Acá estamos en una guerra seria donde se va definir el futuro de la humanidad. Hoy se controla la entrada a los cafés, mañana será a las oficinas, barrios y edificios. Suena ridículo. También nos parecería ridículo si hace tan solo cinco años alguien nos hubiera dicho que sin permiso no podremos entrar a nuestro café preferido.

Estoy de acuerdo con los que creen que estamos en el punto de quiebre global y que una enorme corporación del nuevo orden mundial está testeando los límites de nuestro soporte. Y el soporte propio también. Se introducen nuevas medidas, se eliminan las anteriores y regresan de nuevo. El experimento global está en proceso de desarrollo. Se calculan las reacciones, se anotan los resultados. Todo esto dura demasiado. Y no son los políticos los culpables. Ellos son unos tristes personajes que obedecen cumpliendo órdenes.

No existe oposición. Se trata de la pelea de dos bandos por el poder, como pelean dos gladiadores con espadas falsas y después de la pelea acuden al mismo dueño del circo que les paga a ambos y les da coordenadas para la siguiente pelea.

Muy triste mamá, murmuro. Traje café y galletas. Estoy sentada en el banco que solíamos ocupar cuando estábamos veraneando todavía juntas acá. Los días llenos de recuerdos. Se adueñaron de las playas. Se les ocurrió cobrar por entrar a la playa, pusieron soleras, sombrillas.

Hace años ya de eso. La gente luchó y ahora hay mitad de espacio para los que pagan una pequeña fortuna para broncearse y otros que prefieren echarse sobre la arena.

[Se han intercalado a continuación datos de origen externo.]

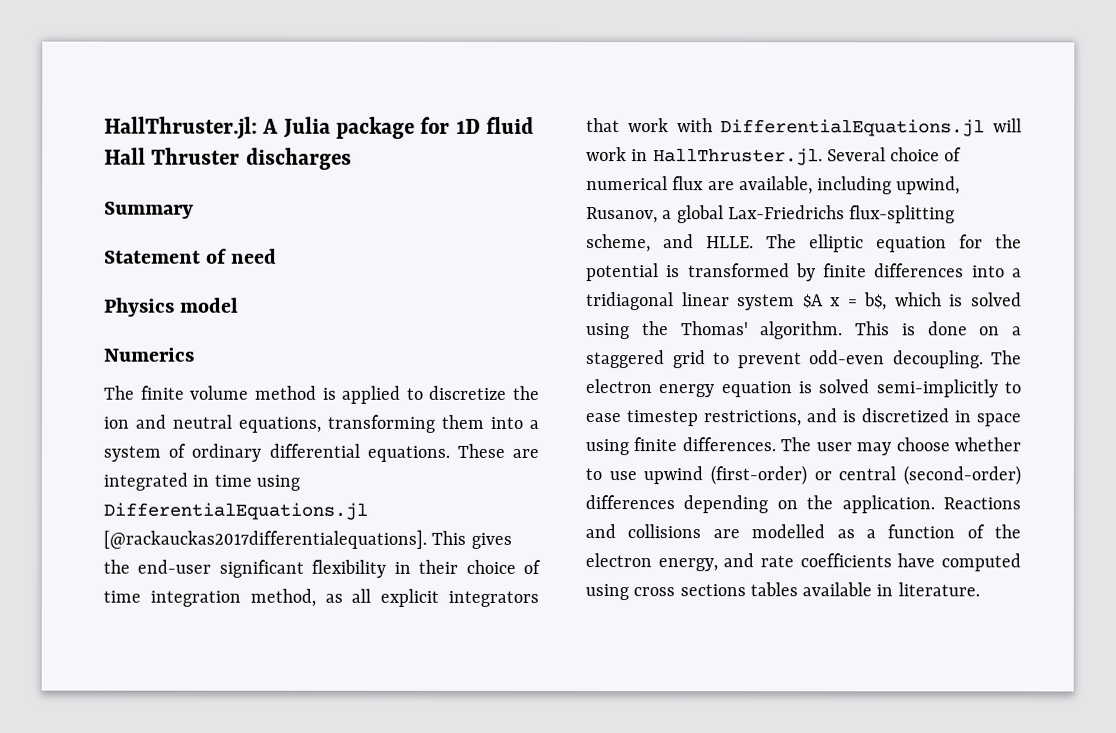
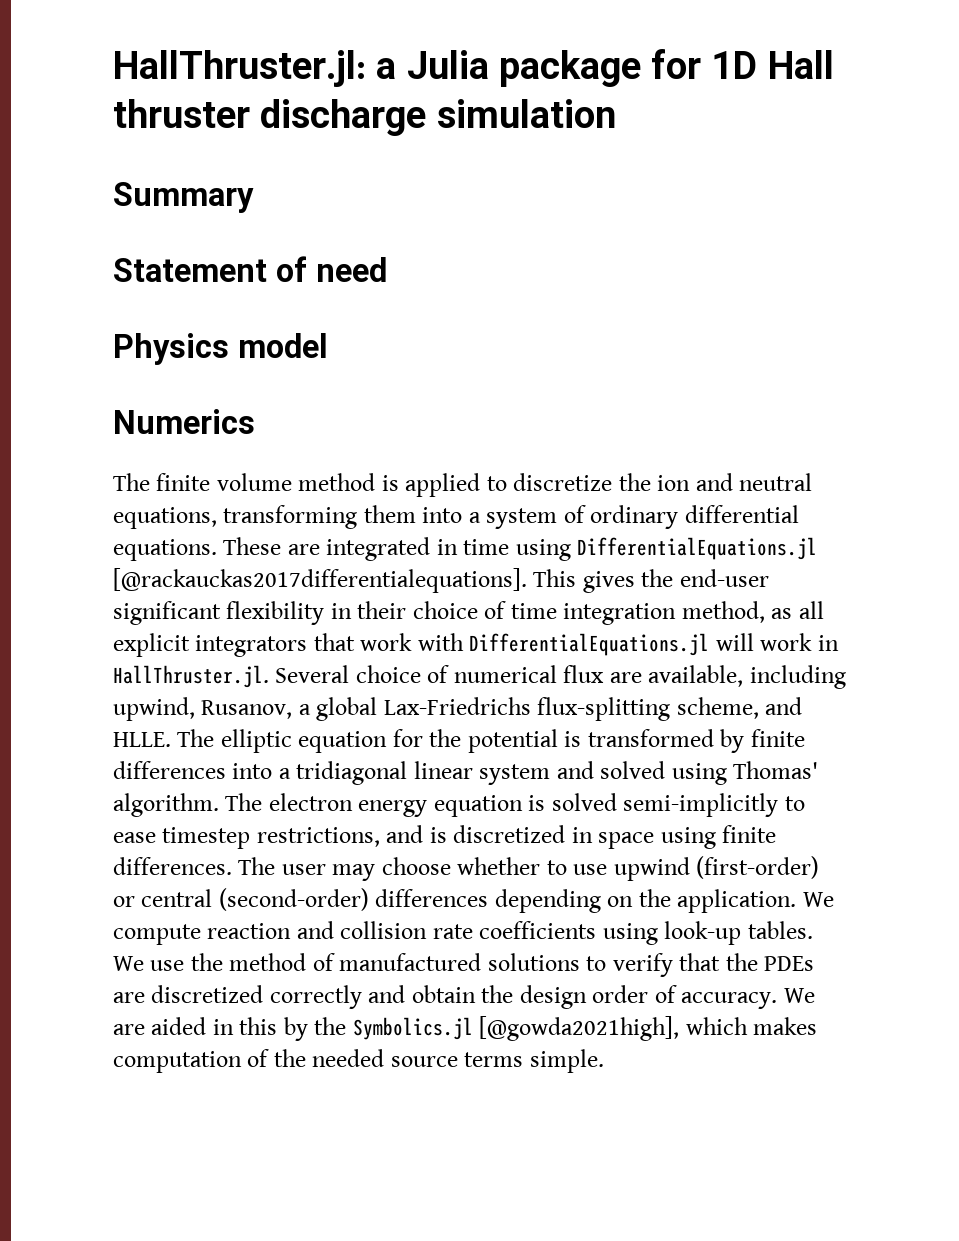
[262,118,280,134] A -> [376,58,397,79] a
[486,116,535,134] [104,147,352,170] fluid Hall Thruster discharges -> [767,50,834,79] [113,99,616,136] Hall thruster discharge simulation
[802,292,964,311] $A x = b$, which is -> [556,761,594,779] and
[641,321,669,336] the -> (727, 774) none
[855,321,1022,336] [585,350,984,369] This is done on a staggered grid to prevent odd-even decoupling. -> (219, 805) none
[943,497,1021,510] [585,524,1021,539] [585,553,1021,572] [585,582,980,601] Reactions and collisions are modelled as a function of the electron energy, and rate coefficients have computed using cross sections tables available in literature. -> [802,892,834,907] [113,921,813,945] [113,953,815,977] [113,985,815,1009] [113,1016,818,1041] [113,1049,604,1073] We compute reaction and collision rate coefficients using look-up tables. We use the method of manufactured solutions to verify that the PDEs are discretized correctly and obtain the design order of accuracy. We are aided in this by the Symbolics.jl [@gowda2021high], which makes computation of the needed source terms simple.

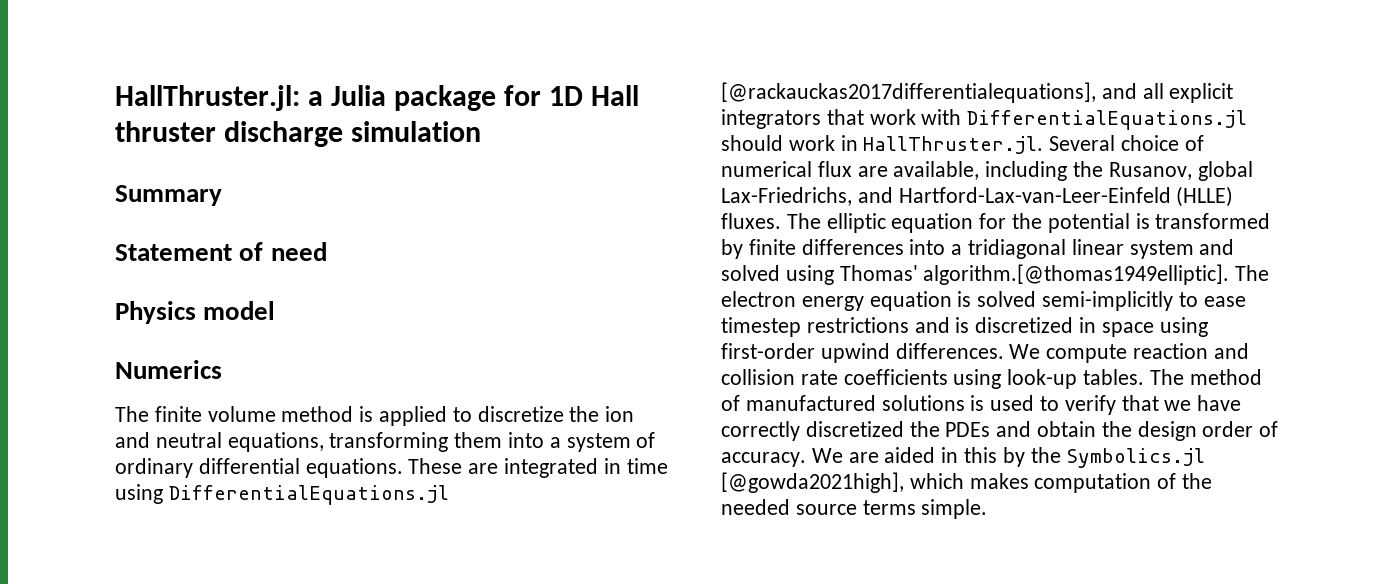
[113,568,769,593] [113,601,793,625] [@rackauckas2017differentialequations]. This gives the end-user significant flexibility in their choice of time integration method, as -> [721,82,1137,103] [@rackauckas2017differentialequations], and
[715,633,754,651] will -> [721,135,783,151] should
[113,697,803,721] [113,732,171,747] upwind, Rusanov, a global Lax-Friedrichs flux-splitting scheme, and HLLE. -> [1073,161,1253,181] [721,186,1234,207] [721,213,781,229] the Rusanov, global Lax-Friedrichs, and Hartford-Lax-van-Leer-Einfeld (HLLE) fluxes.
[113,793,219,817] algorithm. -> [923,264,1230,285] algorithm.[@thomas1949elliptic].
[256,827,380,847] restrictions, -> [806,317,909,333] restrictions
[722,825,777,843] [113,856,820,881] [113,888,797,913] finite differences. The user may choose whether to use upwind (first-order) or central (second-order) differences depending on the application. -> [721,343,1004,363] first-order upwind differences.
[113,953,223,971] We use the -> [1149,369,1184,385] The
(580, 962) none -> [970,395,1035,411] is used
[725,953,815,971] [113,985,362,1009] the PDEs are discretized correctly -> [1164,395,1242,411] [721,421,991,441] we have correctly discretized the PDEs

Cansa la pelea, madre. Tú lo sabes muy bien. Los mismos que tiraron bombas sobre nuestras casas ahora nos cobran espacio en nuestras propias playas, nos exigen permiso para entrar a nuestras tierras. Si hoy aceptamos los pasaportes para movernos dentro de nuestras ciudades, mañana nuestros hijos y nietos no sabrán lo que es ser amigo, vivirán en guetos, sus pasos se llenarán de temores, tendrán miedo del mundo que los rodea, temblarán por dentro.

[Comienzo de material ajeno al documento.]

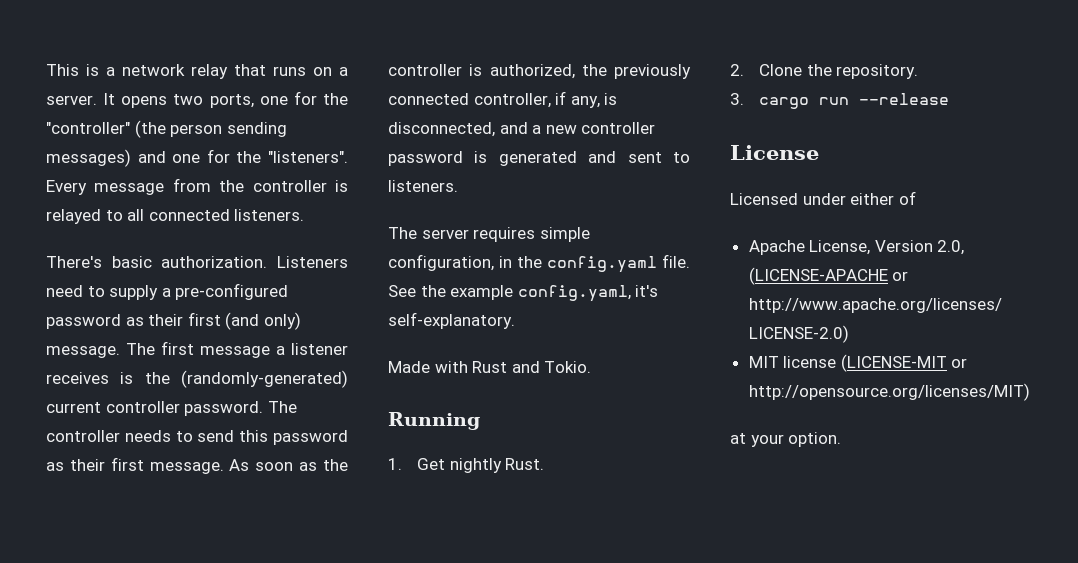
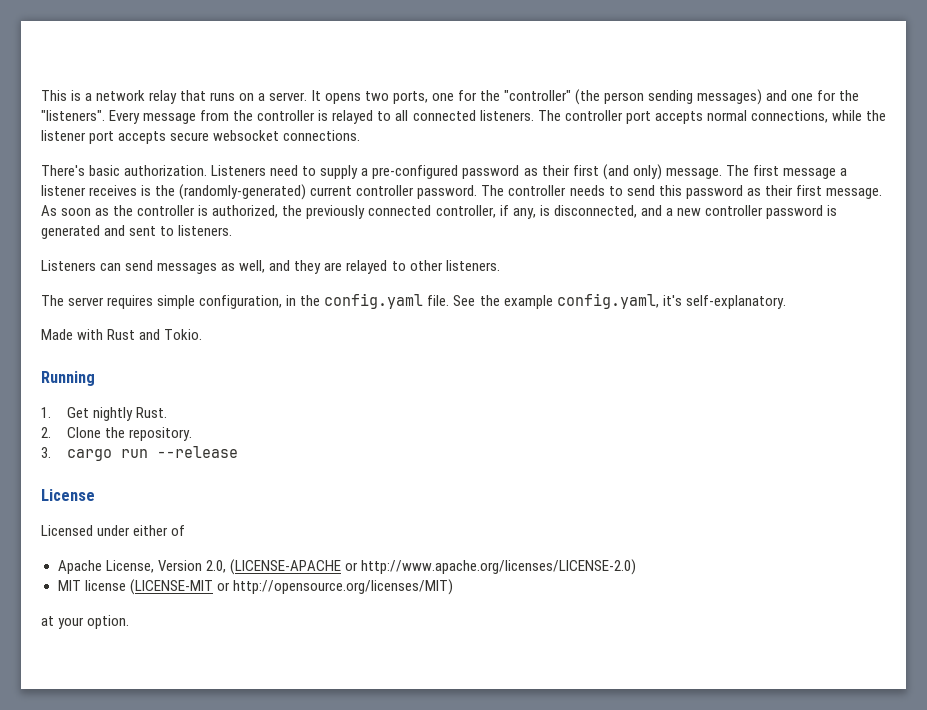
(305, 215) none -> [537,110,886,124] [41,130,361,144] The controller port accepts normal connections, while the listener port accepts secure websocket connections.
(458, 186) none -> [41,260,500,274] // Listeners can send messages as well, and they are relayed to other listeners.

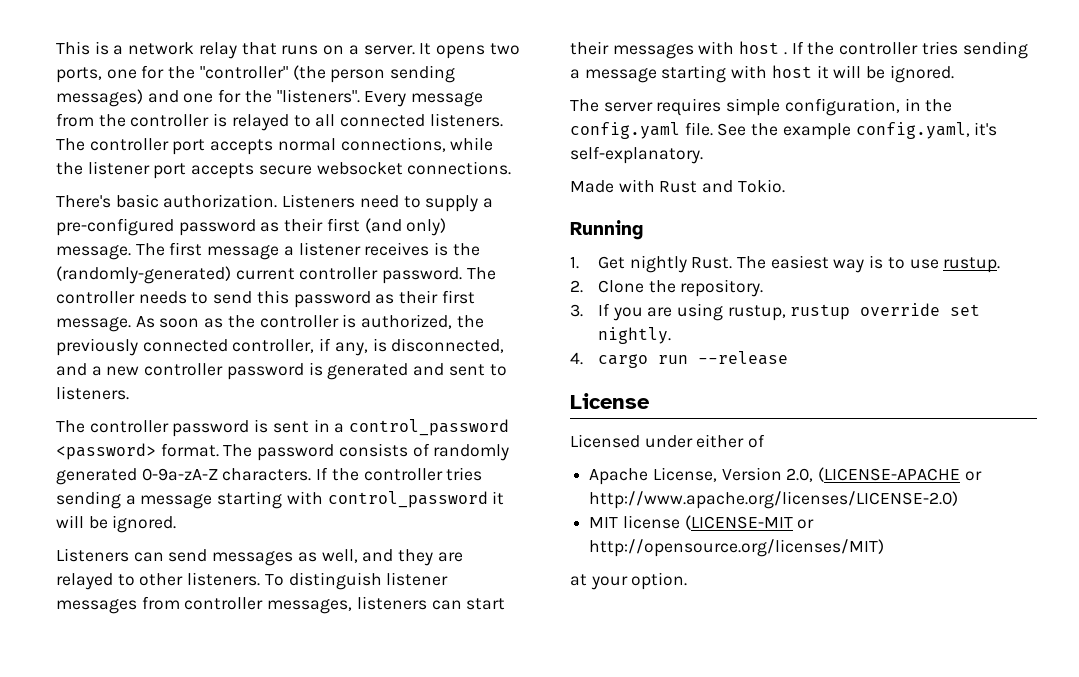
(233, 230) none -> [56,419,510,437] [56,443,510,461] [56,467,483,485] [56,491,505,509] [56,515,177,533] // The controller password is sent in a control_password <password> format. The password consists of randomly generated 0-9a-zA-Z characters. If the controller tries sending a message starting with control_password it will be ignored.
(500, 265) none -> [264,572,449,590] [56,596,506,614] [570,41,1028,59] [570,65,954,83] To distinguish listener messages from controller messages, listeners can start their messages with host . If the controller tries sending a message starting with host it will be ignored.
[41,427,192,441] [41,447,51,458] // 2. Clone the repository. // 3. -> [737,255,1001,273] [570,279,764,297] [570,303,981,321] [597,327,671,344] [570,352,583,365] The easiest way is to use rustup. // 2. Clone the repository. // 3. If you are using rustup, rustup override set nightly. // 4.

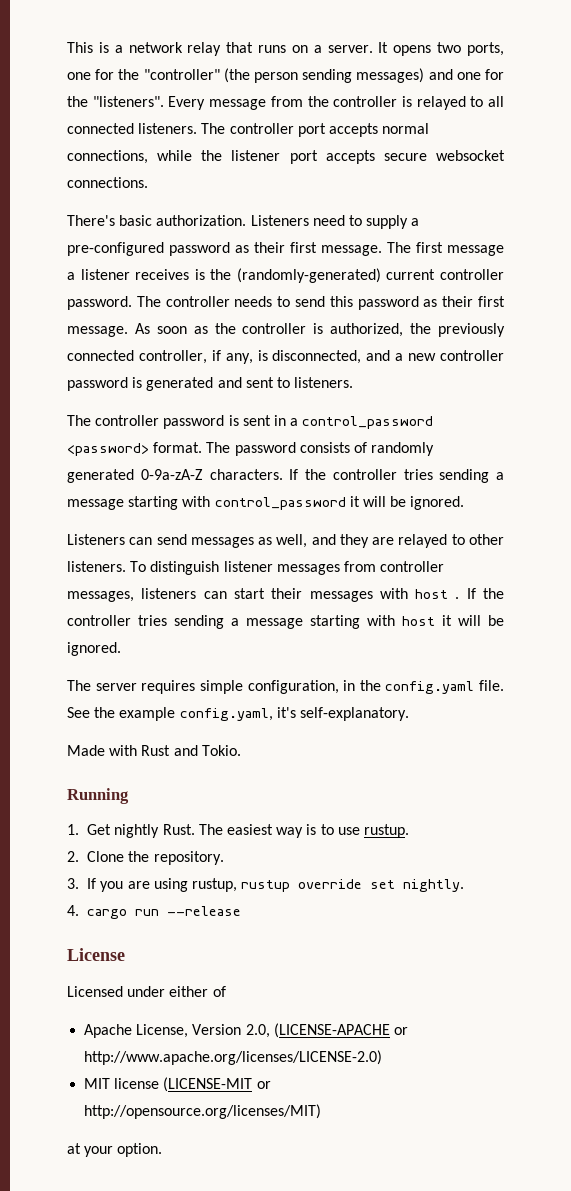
[364,218,447,236] (and only) -> (317, 247) none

Por eso me alegré al ver que los talibanes hicieron lo que hicieron. Me alegré, no por las muertes. Me alegré porque todavía hay alguien que puede hacer una revolución. No comparto bajo ningún punto de vista los ideales de los talibanes, pero me alegré ver que hay alguien que pudo contra ese poder invasor que se hace llamar pacificador y demócrata y creador de imágenes falsas de la vida que no existe más que en su fábrica de sueños llamada Hollywood.

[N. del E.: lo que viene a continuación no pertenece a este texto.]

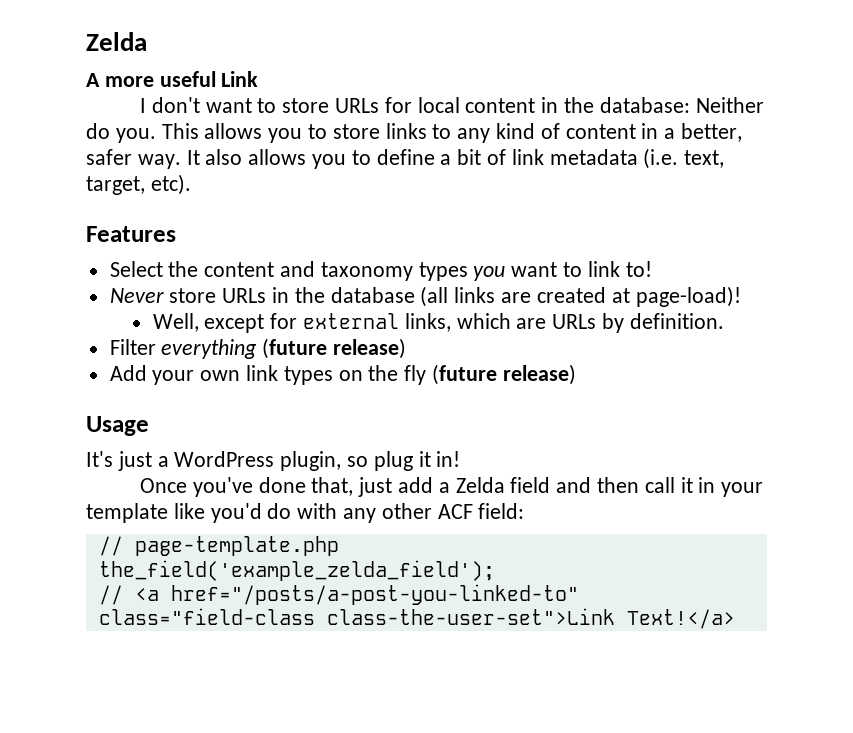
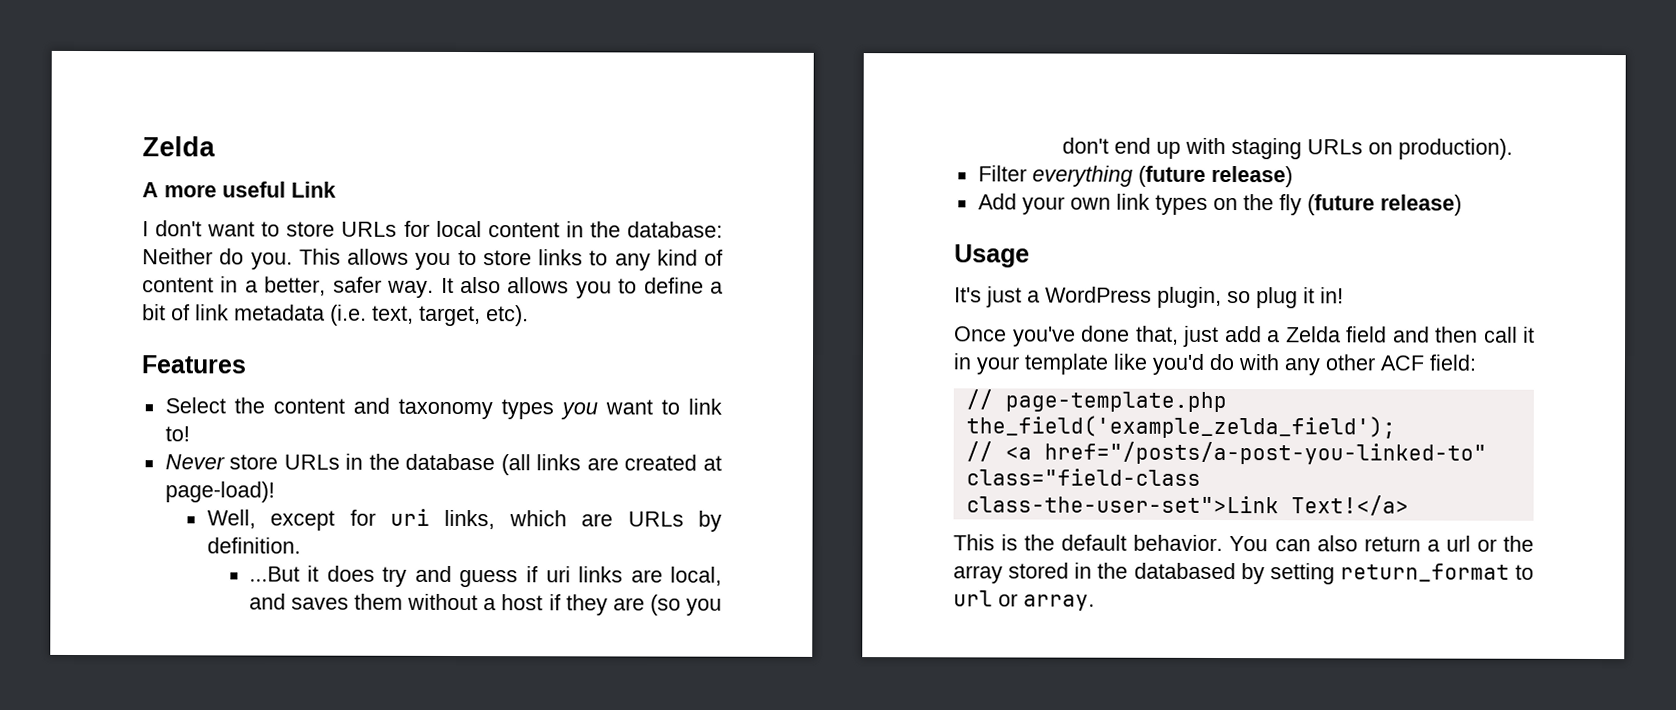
[302,313,399,329] external -> [390,508,431,526] uri
(724, 321) none -> [248,565,722,588] [248,593,723,616] [1061,137,1513,160] // ...But it does try and guess if uri links are local, and saves them without a host if they are (so you don't end up with staging URLs on production).
(735, 619) none -> [953,534,1534,552] [953,562,1534,585] [953,590,1095,611] // This is the default behavior. You can also return a url or the array stored in the databased by setting return_format to url or array.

Y ese su presidente que parece cadáver andando. Y su ministro que trata de justificar los cuerpos que caen desde el aire, gente desesperada que trata de escapar. La caída de ese imperio está escrita, mamá, pero no va ser rápida. Y va a ser dolorosa. Me pongo triste pensando en la juventud. Ningún Estado es más fuerte que su gente que quiere ser libre, dijo alguien. Tendrán que luchar por su libertad.

Anda a nadar, el agua del mar te va relajar, limpiar tus temores y calmar tu mente, me dice mi madre. Ya sabes, a nadie la vela le ardió hasta el amanecer, repite su frase favorita.

Vaya a nadar, y todo va estar bien, me dice. Yo siempre estaré acá esperándote.